• _Directions for this task_: What lines below mention the word "subtotal"? Copy each one.

• _Supplied material_:
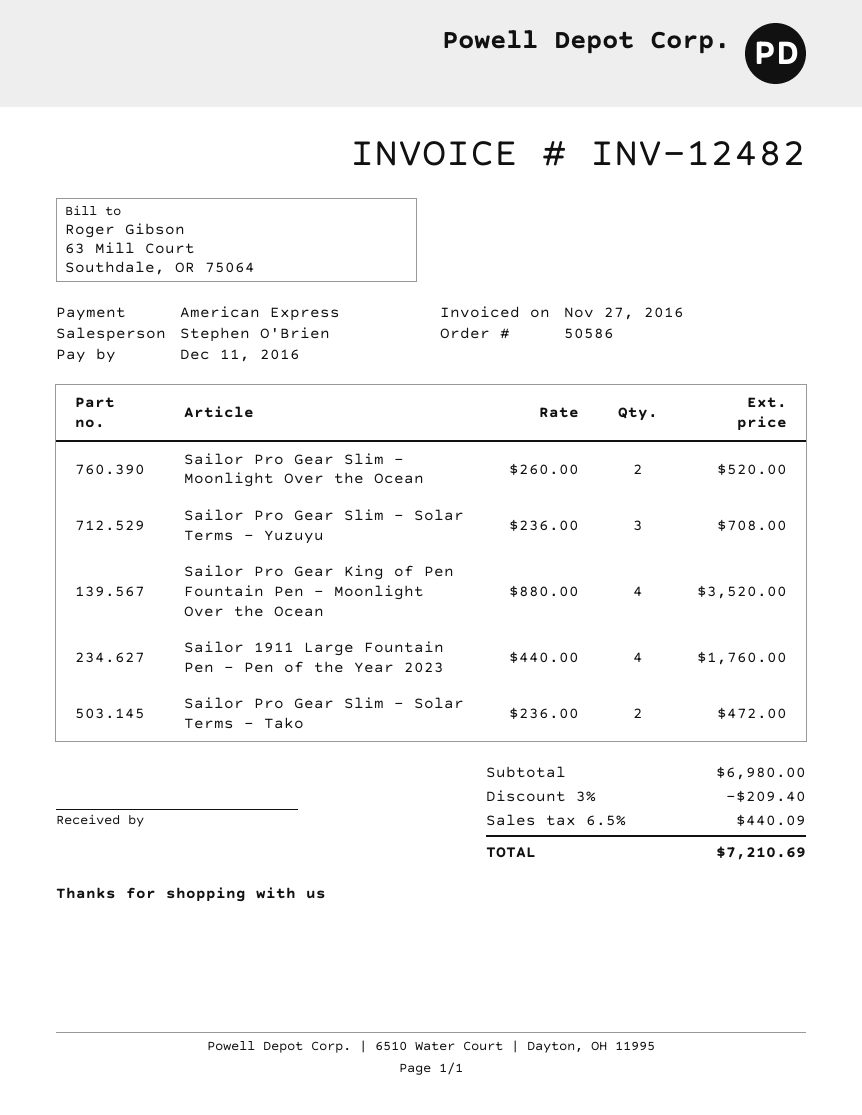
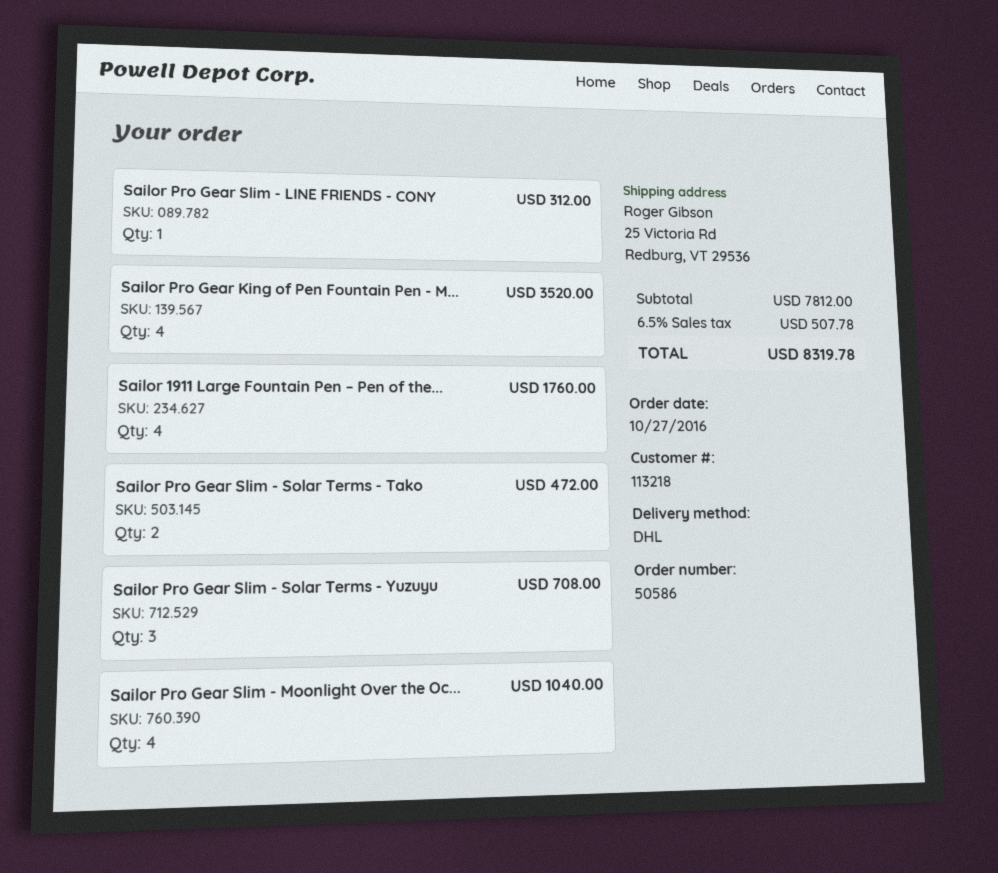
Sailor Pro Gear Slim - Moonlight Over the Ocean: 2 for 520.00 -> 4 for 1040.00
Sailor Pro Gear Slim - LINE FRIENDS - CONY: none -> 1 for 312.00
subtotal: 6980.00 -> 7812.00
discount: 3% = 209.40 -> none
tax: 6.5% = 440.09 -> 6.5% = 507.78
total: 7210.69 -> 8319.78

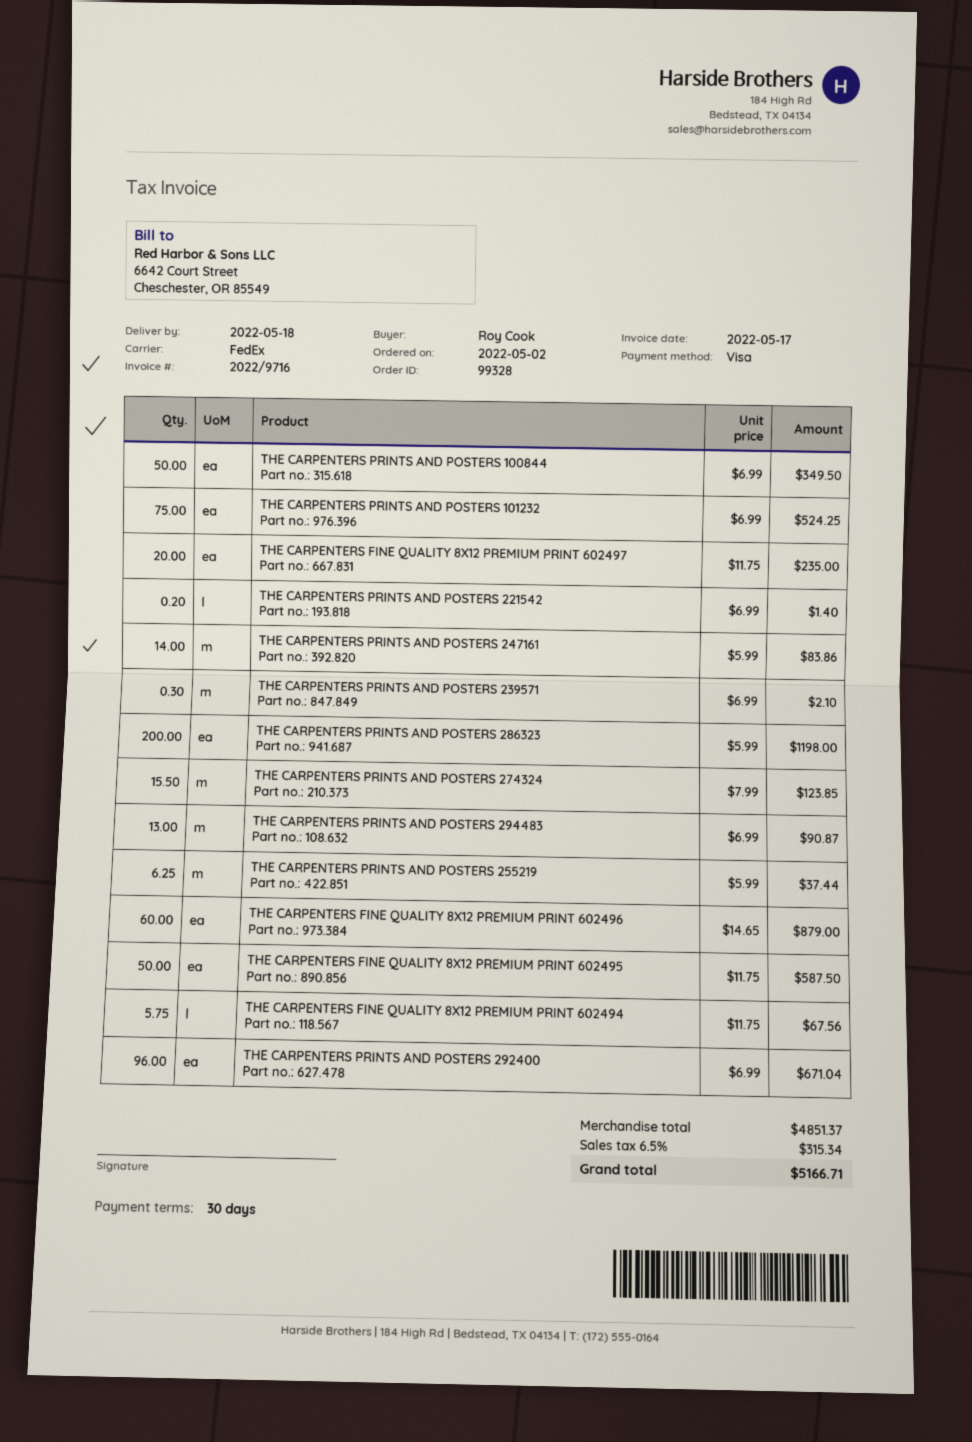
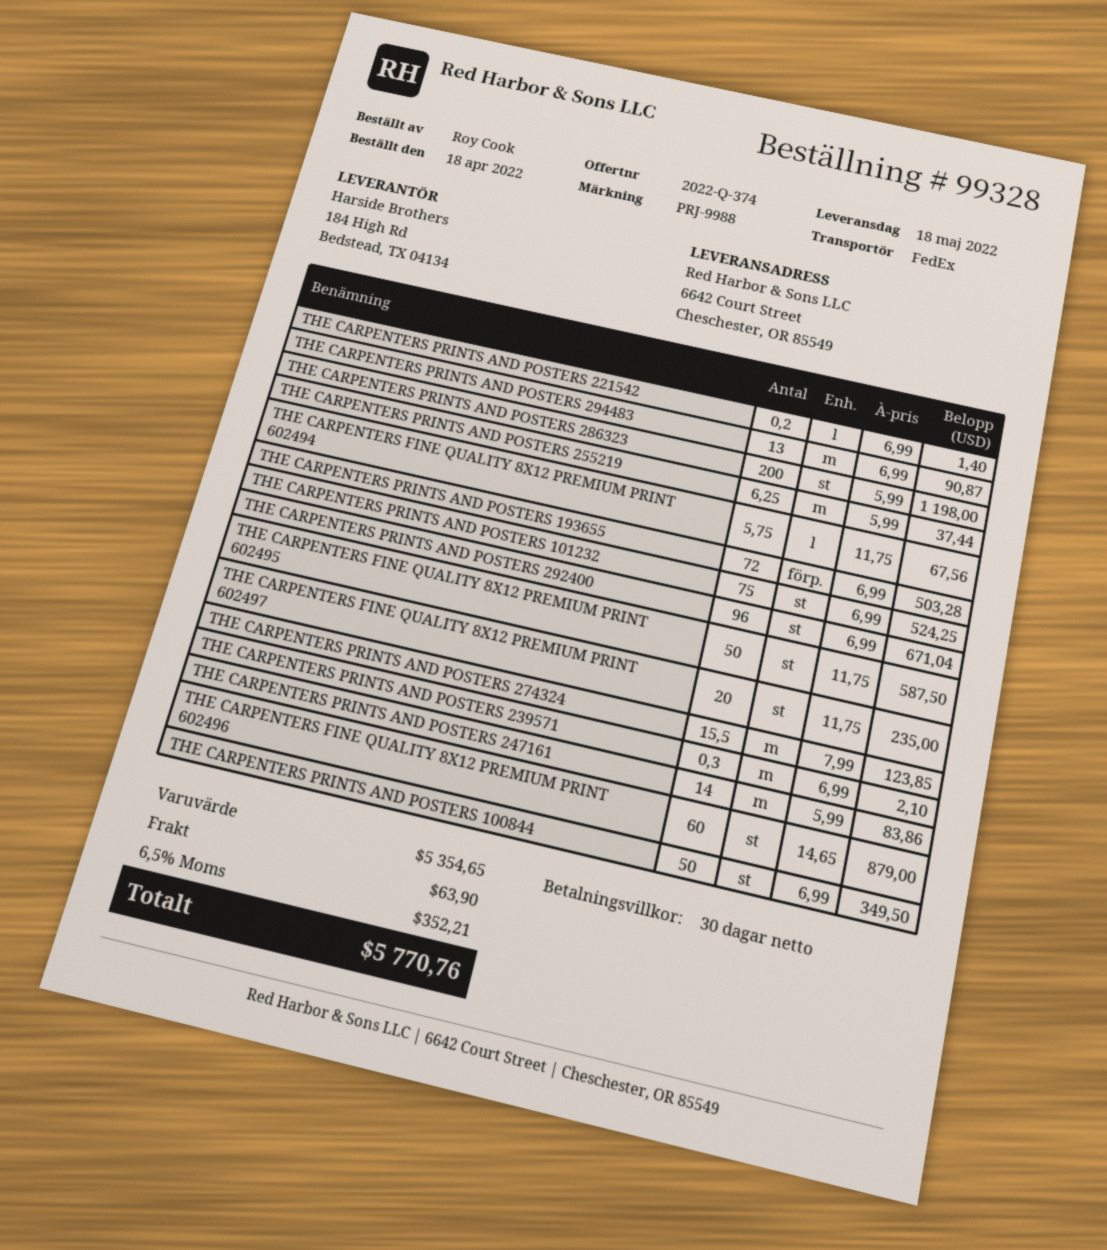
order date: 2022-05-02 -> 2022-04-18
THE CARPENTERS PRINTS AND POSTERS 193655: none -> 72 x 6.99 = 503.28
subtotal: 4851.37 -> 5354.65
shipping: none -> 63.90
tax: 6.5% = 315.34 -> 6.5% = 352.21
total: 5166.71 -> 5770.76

• _Expected answer_:
subtotal: 6980.00 -> 7812.00
subtotal: 4851.37 -> 5354.65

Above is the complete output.